Find the purchase... https://help.steampowered.com/en/wizard/HelpWithPurchase
Choose "I still have a question..."
Explain the entire issue carefully.
And hope for the best.
Appreciate your response nonetheless.
You are more then 6 times over the refund limit, so the odds are highly against you getting a refund. it doesn't matter if you've invested $1, or $1,000,000 on their platform. Everyone on Steam is treated equally.
You have 12 hours in the game. You can attempt a manual refund but you most likely won't get one. That will also be their final answer.
I just saw the review you posted after you made this thread. The other users are correct that 12+ hours is highly unlikely to allow a refund.
You may get a courtesy refund but don't hold your breath.
Sometimes no is a complete answer. And fishing for some hapless customer service person you think you can hassle into siding with you so you'll go away isn't always going to happen. And your ability to pitch a fit or rationalize why you should get an extreme exception isn't going to change anything.
Good luck, but don't think your entitled bluster is going to get much much sympathy from Valve or most other users.

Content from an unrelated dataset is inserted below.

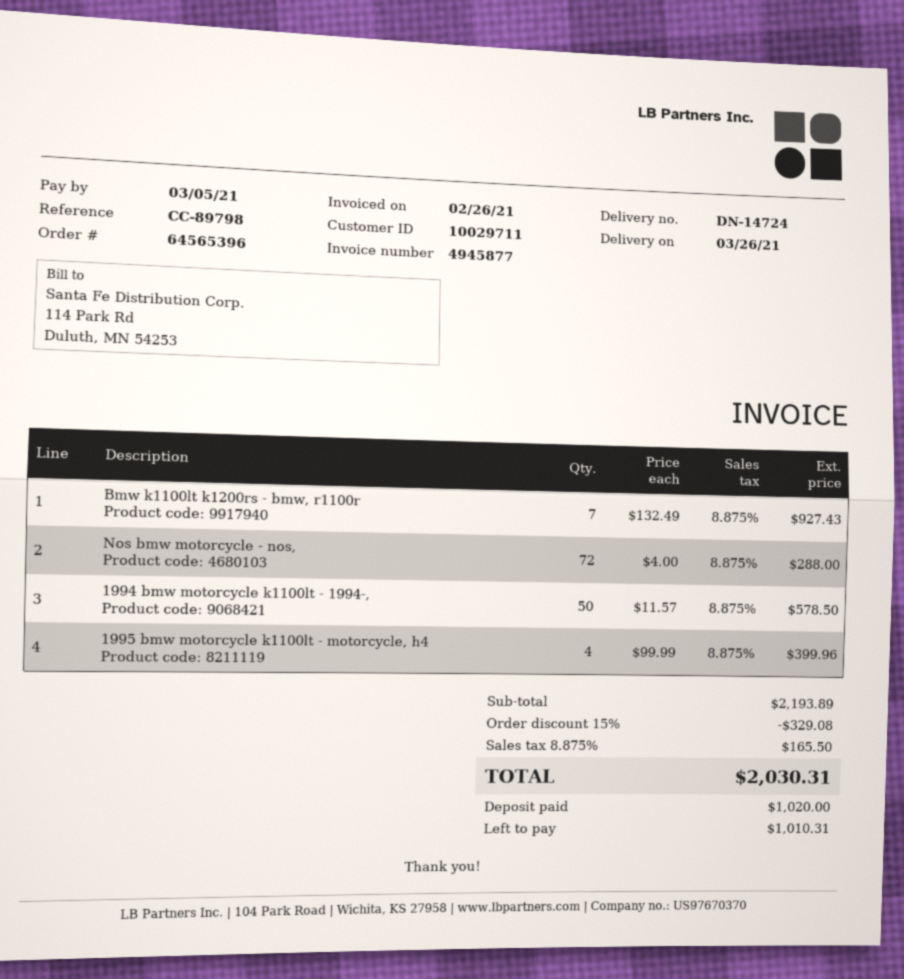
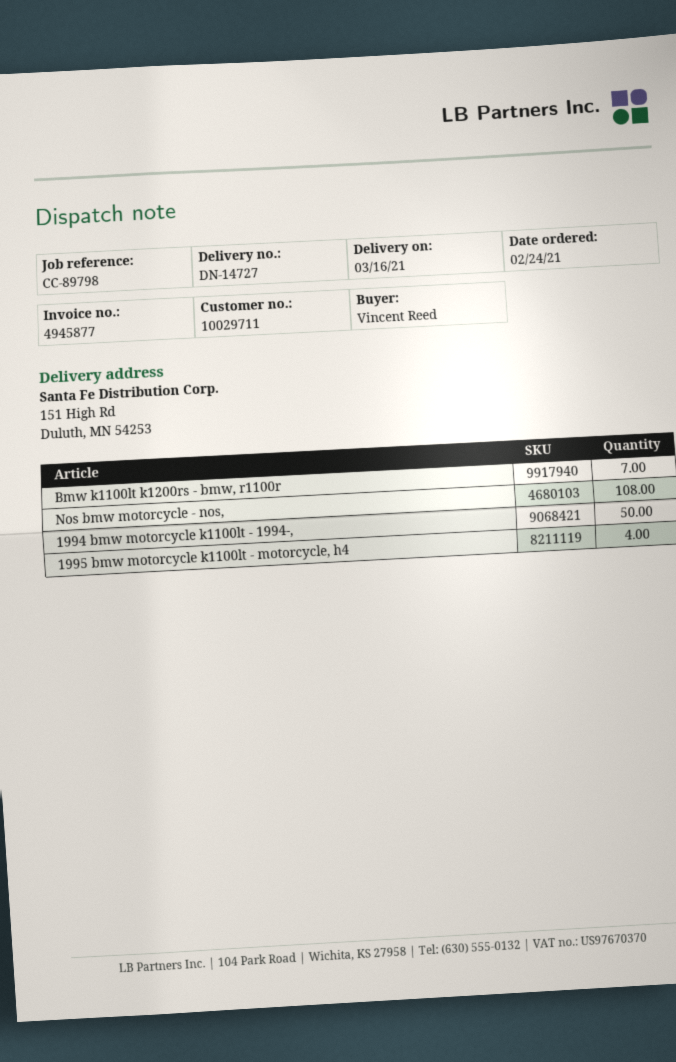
delivery note number: DN-14724 -> DN-14727
delivery date: 2021-03-26 -> 2021-03-16
Nos bmw motorcycle - nos,: 72 -> 108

Refund system is automated. It only checks if you've played less than 2 hours and if it's been less than 14 days since you bought the game. If you've gone over either, refund request is rejected and if you're under both, refund is granted. Everything else is irrelevant to the system.
I don't know anything about Australia, but good luck trying to argue that a game that works fine for countless other people "doesn't work".
There's a distinct difference compared to individual products like a TV, where you can have 999 perfectly working TVs and 1 that's messed up coming from the same assembly line. In contrast, each copy of a software sold is 100% identical, bit by bit. You don't get a defective software unless it's defective for everyone.
That's why, around here, every shop that sells physical goods has a way to deal with returns. Software-shops such as Steam, on the other hand, can offer a voluntary refund policy -- or none at all.
I already got a full refund before invoking that law for a game that stopped working even past 20 hours of gameplay after a patch broke the sound for some customers and I managed to show the developer couldn't or wouldn't fix it. Took a bit of back and forth but if you do everything as you're supposed to, it's simply the law and Valve cannot do anything but comply. Of course, it's not in their best interest to inform you and as many corporations, they count on people not knowing their rights.
https://europa.eu/youreurope/citizens/consumers/shopping/guarantees-returns/index_en.htm
https://blog.intigriti.com/2022/06/27/new-eu-law-changing-game-digital-goods-producers/
Now I don't know if OP is in this situation but I expect this information to be useful to someone at some point. Take care!